Now let’s plot the data and curves. This time, I’m going to create a linspace, as usual, and then use the fitted model’s predict function to generate the curves (this is easier than manually extracting and writing our own formula):

plt.scatter(data.X, data.Y)
xsp = np.linspace(np.min(data.X), np.max(data.X), 100)
# ysp = poly.predict(sm.add_constant(poly_expand(xsp)))
ysp10 = poly10.predict(sm.add_constant(poly_expand(xsp, order=10)))
ylp = lin.predict(sm.add_constant(xsp))
plt.plot(xsp, ylp, color='orange', label='linear')
# plt.plot(xsp, ysp, color='red', label='poly4')
plt.plot(xsp, ysp10, color='green', label='poly10')
plt.legend()
plt.show()
../../../_images/OverfittingSimulation_18_0.png

What are our squared errors on the training data?

np.mean(np.square(lin.resid))
3.0553433680686
np.mean(np.square(poly10.resid))
2.0253086976466195

New Data

What about new points from our distribution?

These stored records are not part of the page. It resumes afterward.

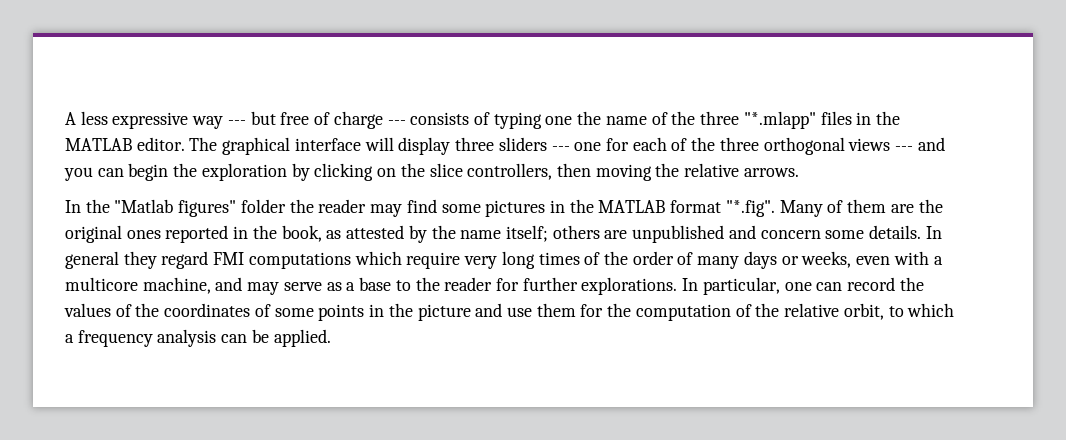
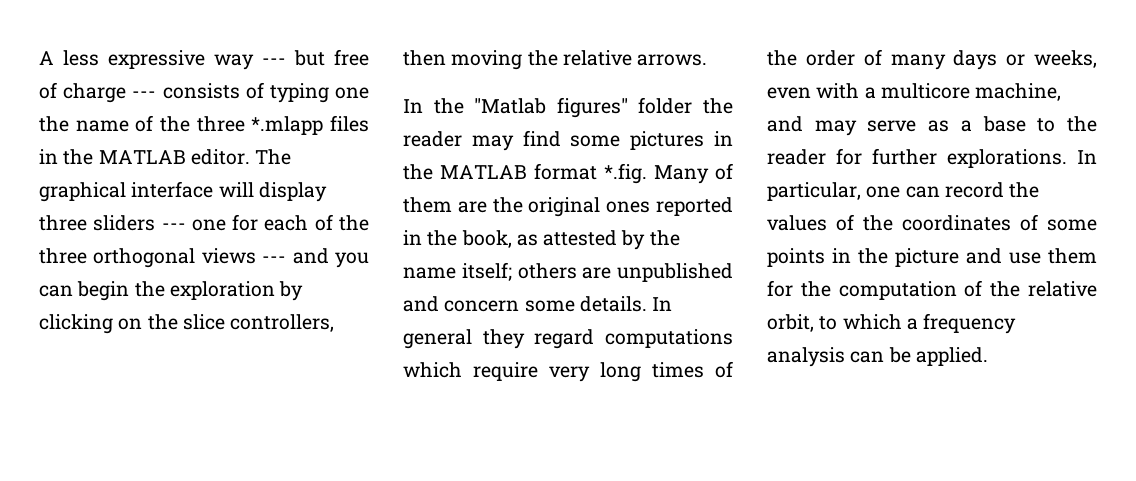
- A less expressive way --- but free of charge --- consists of typing one the name of the three "*.mlapp" files in the MATLAB editor.
+ A less expressive way --- but free of charge --- consists of typing one the name of the three *.mlapp files in the MATLAB editor.
- In the "Matlab figures" folder the reader may find some pictures in the MATLAB format "*.fig". Many of them are the original ones reported in the book, as attested by the name itself; others are unpublished and concern some details.
+ In the "Matlab figures" folder the reader may find some pictures in the MATLAB format *.fig. Many of them are the original ones reported in the book, as attested by the name itself; others are unpublished and concern some details.
- In general they regard FMI computations which require very long times of the order of many days or weeks, even with a multicore machine, and may serve as a base to the reader for further explorations.
+ In general they regard computations which require very long times of the order of many days or weeks, even with a multicore machine, and may serve as a base to the reader for further explorations.

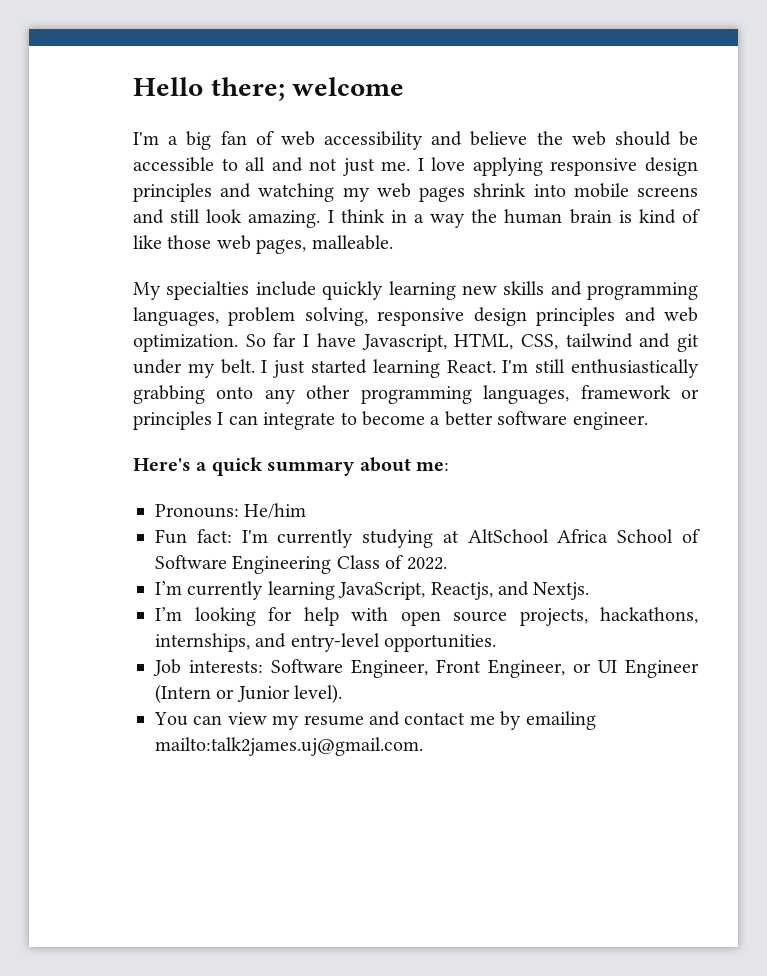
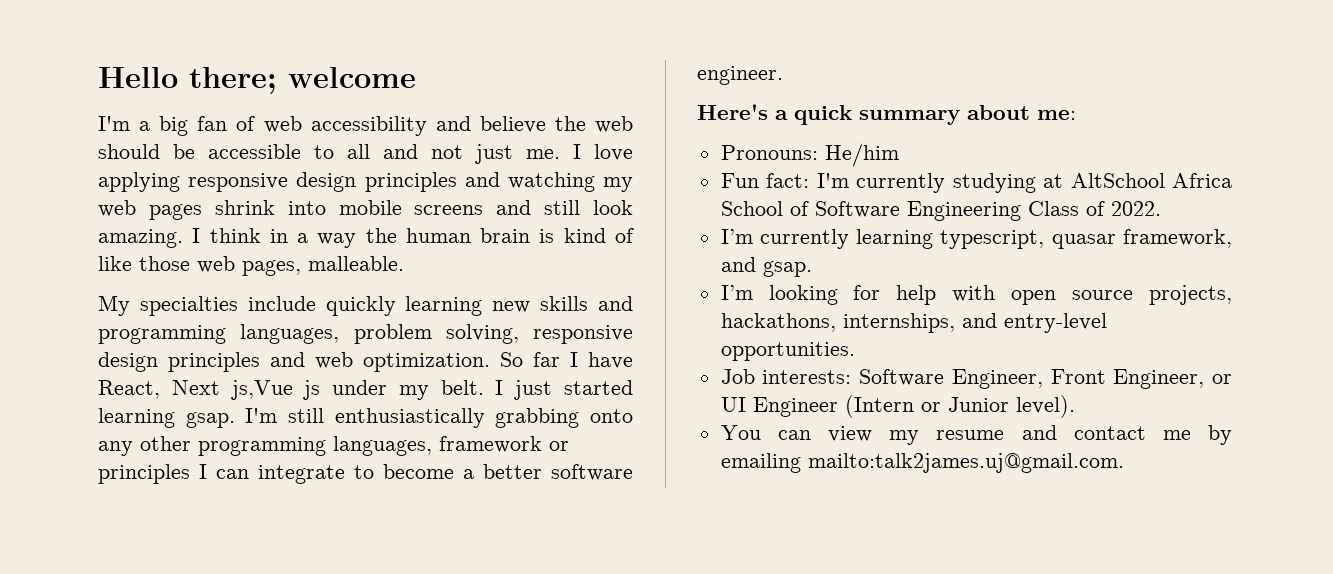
- So far I have Javascript, HTML, CSS, tailwind and git under my belt.
+ So far I have React, Next js,Vue js under my belt.
- I just started learning React.
+ I just started learning gsap.
- I’m currently learning JavaScript, Reactjs, and Nextjs.
+ I’m currently learning typescript, quasar framework, and gsap.

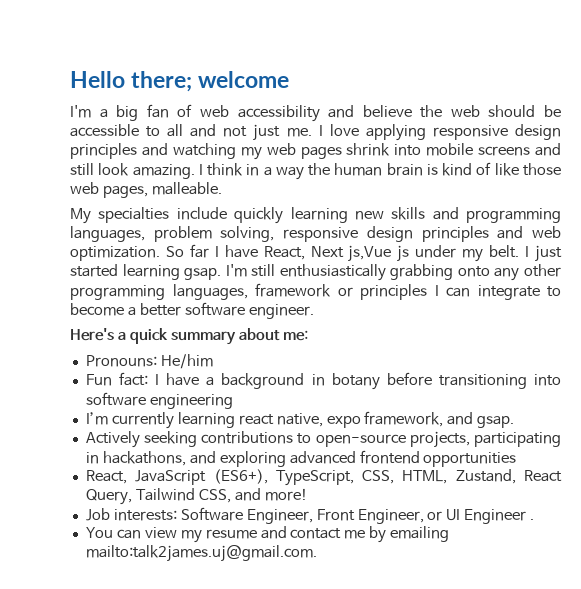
- Fun fact: I'm currently studying at AltSchool Africa School of Software Engineering Class of 2022.
+ Fun fact: I have a background in botany before transitioning into software engineering
- I’m currently learning typescript, quasar framework, and gsap.
+ I’m currently learning react native, expo framework, and gsap.
- I’m looking for help with open source projects, hackathons, internships, and entry-level opportunities.
+ Actively seeking contributions to open-source projects, participating in hackathons, and exploring advanced frontend opportunities
+ React, JavaScript (ES6+), TypeScript, CSS, HTML, Zustand, React Query, Tailwind CSS, and more!
- Job interests: Software Engineer, Front Engineer, or UI Engineer (Intern or Junior level).
+ Job interests: Software Engineer, Front Engineer, or UI Engineer .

Let’s generate some:

test = generate(30)
test['LinP'] = lin.predict(sm.add_constant(test[['X']]))
test['LinErr'] = test['Y'] - test['LinP']
test['Poly10P'] = poly10.predict(sm.add_constant(poly_expand(test.X, 10)))
test['Poly10Err'] = test['Y'] - test['Poly10P']

And compute our test error for each model:

np.mean(np.square(test['LinErr']))
2.992713620832882
np.mean(np.square(test['Poly10Err']))
4.382587964880173

And plot the new points, along wiht the old points and our model:

plt.scatter(data.X, data.Y, color='steelblue')
plt.scatter(test.X, test.Y, color='red', marker='+')
xsp = np.linspace(np.min(data.X), np.max(data.X), 100)
# ysp = poly.predict(sm.add_constant(poly_expand(xsp)))
ysp10 = poly10.predict(sm.add_constant(poly_expand(xsp, order=10)))
ylp = lin.predict(sm.add_constant(xsp))
plt.plot(xsp, ylp, color='orange', label='linear')
# plt.plot(xsp, ysp, color='red', label='poly4')
plt.plot(xsp, ysp10, color='green', label='poly10')
plt.legend()
plt.show()
../../../_images/OverfittingSimulation_28_0.png